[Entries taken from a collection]
····················
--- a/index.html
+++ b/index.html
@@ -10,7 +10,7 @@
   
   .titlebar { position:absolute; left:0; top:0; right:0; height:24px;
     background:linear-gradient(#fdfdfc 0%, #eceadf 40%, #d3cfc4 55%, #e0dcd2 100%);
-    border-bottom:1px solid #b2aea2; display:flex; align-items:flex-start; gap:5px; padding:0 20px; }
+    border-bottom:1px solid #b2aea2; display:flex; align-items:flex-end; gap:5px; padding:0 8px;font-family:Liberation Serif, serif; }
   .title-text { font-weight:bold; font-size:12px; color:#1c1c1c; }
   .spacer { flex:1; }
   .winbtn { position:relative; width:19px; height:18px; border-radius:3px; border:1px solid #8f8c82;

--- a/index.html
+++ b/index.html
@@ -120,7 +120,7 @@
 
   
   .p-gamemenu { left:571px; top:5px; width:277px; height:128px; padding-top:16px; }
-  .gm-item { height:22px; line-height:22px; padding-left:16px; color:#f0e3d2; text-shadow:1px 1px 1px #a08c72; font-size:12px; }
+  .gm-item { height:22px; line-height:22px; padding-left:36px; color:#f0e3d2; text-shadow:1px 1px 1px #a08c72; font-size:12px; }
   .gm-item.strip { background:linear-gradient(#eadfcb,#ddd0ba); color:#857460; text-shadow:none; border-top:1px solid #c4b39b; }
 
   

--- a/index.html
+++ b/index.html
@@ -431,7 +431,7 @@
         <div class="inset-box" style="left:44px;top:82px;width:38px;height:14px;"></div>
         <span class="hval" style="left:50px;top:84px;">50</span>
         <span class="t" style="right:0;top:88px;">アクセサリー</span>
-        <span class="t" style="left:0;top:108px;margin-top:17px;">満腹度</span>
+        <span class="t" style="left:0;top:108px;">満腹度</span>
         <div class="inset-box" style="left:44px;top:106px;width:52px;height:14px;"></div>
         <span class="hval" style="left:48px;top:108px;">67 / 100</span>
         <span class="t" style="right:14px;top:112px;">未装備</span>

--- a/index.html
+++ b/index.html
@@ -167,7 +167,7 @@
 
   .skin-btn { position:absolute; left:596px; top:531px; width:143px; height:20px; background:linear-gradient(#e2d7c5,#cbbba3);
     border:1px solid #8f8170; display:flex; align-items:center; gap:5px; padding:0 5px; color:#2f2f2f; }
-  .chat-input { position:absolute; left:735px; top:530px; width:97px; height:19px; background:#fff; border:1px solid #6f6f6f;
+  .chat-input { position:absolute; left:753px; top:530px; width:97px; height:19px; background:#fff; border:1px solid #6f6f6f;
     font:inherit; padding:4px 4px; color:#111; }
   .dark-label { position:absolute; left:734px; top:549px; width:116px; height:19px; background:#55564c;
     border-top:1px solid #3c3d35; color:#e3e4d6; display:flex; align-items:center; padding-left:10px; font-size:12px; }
····················
● **INSTRUCTIONS TO FOLLOW**: If a line of the data contains the word "span", count it; say how many such lines there are and nothing else.

● **EXERCISE RESPONSE**: 6